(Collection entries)

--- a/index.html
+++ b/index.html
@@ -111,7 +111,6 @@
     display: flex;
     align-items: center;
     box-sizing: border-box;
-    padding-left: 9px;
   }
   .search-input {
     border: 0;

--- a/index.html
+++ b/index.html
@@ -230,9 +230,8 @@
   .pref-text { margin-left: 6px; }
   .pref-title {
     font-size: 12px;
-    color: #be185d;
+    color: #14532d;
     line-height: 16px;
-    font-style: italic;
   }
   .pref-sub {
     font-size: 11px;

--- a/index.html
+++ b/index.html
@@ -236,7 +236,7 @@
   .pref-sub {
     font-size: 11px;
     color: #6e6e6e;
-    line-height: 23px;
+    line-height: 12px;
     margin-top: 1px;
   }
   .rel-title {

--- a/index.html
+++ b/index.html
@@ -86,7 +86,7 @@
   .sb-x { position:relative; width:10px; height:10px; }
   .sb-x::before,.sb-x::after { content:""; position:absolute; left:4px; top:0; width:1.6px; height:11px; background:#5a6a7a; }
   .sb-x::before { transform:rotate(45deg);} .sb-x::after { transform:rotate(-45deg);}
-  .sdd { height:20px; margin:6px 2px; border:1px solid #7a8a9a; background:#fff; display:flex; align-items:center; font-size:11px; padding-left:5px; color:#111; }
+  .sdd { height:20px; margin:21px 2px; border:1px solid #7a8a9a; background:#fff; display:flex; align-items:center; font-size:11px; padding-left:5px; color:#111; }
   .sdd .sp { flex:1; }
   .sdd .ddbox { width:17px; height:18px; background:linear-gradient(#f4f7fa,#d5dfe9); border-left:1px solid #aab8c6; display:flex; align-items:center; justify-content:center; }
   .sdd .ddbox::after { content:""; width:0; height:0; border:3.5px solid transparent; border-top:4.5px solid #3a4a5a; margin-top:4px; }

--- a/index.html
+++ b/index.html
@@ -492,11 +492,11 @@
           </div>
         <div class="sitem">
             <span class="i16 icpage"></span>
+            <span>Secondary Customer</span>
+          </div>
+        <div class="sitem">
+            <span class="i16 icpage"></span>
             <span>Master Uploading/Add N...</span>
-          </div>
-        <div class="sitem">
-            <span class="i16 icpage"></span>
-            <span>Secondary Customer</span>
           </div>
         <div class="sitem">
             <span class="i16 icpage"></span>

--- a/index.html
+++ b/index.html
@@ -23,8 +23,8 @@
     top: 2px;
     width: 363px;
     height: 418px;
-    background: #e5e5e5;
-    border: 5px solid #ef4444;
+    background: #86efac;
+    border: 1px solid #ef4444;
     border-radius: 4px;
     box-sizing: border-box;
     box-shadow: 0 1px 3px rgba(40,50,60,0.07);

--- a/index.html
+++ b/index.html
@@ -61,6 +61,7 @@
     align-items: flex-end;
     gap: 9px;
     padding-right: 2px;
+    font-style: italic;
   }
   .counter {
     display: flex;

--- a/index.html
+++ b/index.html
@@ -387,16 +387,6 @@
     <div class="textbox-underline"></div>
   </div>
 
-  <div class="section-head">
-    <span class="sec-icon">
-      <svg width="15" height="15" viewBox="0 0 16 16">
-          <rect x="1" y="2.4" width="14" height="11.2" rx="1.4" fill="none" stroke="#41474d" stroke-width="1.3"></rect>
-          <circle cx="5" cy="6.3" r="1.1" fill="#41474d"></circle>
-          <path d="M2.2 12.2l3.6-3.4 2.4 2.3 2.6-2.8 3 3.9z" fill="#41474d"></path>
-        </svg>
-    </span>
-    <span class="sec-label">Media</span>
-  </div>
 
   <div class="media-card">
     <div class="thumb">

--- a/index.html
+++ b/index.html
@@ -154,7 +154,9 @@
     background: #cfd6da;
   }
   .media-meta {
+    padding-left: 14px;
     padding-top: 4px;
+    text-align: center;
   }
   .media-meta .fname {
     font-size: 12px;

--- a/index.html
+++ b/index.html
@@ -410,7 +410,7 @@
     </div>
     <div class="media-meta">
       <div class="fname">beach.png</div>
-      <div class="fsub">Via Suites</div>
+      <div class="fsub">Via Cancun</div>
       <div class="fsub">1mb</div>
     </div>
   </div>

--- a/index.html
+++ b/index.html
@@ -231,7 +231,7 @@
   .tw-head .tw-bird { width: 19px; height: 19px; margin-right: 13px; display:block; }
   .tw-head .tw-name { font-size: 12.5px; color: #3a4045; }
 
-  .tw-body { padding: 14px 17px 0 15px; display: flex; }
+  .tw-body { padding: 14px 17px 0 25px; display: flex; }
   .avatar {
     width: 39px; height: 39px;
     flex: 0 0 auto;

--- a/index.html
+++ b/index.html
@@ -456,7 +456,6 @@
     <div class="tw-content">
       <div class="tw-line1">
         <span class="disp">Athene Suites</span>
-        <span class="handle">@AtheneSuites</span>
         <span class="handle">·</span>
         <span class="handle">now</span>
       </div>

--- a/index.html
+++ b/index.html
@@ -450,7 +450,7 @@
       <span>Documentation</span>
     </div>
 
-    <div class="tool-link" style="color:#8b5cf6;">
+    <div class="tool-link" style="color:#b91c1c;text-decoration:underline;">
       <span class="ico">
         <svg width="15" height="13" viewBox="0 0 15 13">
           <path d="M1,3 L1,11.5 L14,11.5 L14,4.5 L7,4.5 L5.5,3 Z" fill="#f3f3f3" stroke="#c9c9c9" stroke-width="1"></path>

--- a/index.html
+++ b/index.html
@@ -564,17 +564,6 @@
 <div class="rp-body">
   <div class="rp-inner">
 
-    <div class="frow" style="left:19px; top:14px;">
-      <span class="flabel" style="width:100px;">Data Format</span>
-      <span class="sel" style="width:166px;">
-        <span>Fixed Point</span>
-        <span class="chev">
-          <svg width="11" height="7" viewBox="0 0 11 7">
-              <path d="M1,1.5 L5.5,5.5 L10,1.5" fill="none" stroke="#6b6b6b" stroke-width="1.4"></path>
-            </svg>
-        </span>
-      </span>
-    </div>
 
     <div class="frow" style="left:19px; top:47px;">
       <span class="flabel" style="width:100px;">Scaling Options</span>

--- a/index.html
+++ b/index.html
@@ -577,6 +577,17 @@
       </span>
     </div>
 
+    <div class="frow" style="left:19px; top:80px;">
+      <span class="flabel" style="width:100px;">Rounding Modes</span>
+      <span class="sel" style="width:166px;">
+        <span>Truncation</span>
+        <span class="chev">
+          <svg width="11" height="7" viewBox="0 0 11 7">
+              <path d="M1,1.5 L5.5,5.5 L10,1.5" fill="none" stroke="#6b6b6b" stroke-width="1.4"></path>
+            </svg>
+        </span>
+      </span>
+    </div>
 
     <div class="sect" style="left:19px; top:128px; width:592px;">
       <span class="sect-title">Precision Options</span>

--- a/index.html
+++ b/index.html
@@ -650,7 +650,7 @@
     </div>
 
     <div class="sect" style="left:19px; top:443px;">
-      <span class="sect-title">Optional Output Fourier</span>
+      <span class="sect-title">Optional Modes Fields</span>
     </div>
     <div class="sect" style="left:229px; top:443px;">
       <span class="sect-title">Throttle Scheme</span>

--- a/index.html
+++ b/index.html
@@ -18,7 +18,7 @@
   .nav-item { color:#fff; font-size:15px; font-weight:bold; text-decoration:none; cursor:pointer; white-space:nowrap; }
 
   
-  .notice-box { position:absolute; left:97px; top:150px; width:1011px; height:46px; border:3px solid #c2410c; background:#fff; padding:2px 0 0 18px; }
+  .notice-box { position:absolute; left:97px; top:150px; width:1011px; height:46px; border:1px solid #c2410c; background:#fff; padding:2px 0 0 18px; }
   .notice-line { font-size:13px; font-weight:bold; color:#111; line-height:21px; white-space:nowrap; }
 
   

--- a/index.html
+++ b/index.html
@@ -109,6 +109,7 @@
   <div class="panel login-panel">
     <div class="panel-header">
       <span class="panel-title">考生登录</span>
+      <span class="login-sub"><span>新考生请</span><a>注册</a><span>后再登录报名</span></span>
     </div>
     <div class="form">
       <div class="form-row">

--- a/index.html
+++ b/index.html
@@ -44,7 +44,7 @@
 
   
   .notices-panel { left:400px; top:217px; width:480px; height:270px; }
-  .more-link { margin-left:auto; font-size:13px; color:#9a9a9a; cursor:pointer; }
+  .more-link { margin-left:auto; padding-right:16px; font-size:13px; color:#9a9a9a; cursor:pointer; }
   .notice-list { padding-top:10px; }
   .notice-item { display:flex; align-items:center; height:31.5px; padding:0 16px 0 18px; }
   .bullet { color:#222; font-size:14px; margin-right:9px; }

_Requirement_: Work out how many lines in the data contain "bold" and state that number with nothing added.

_Result for this task_: 2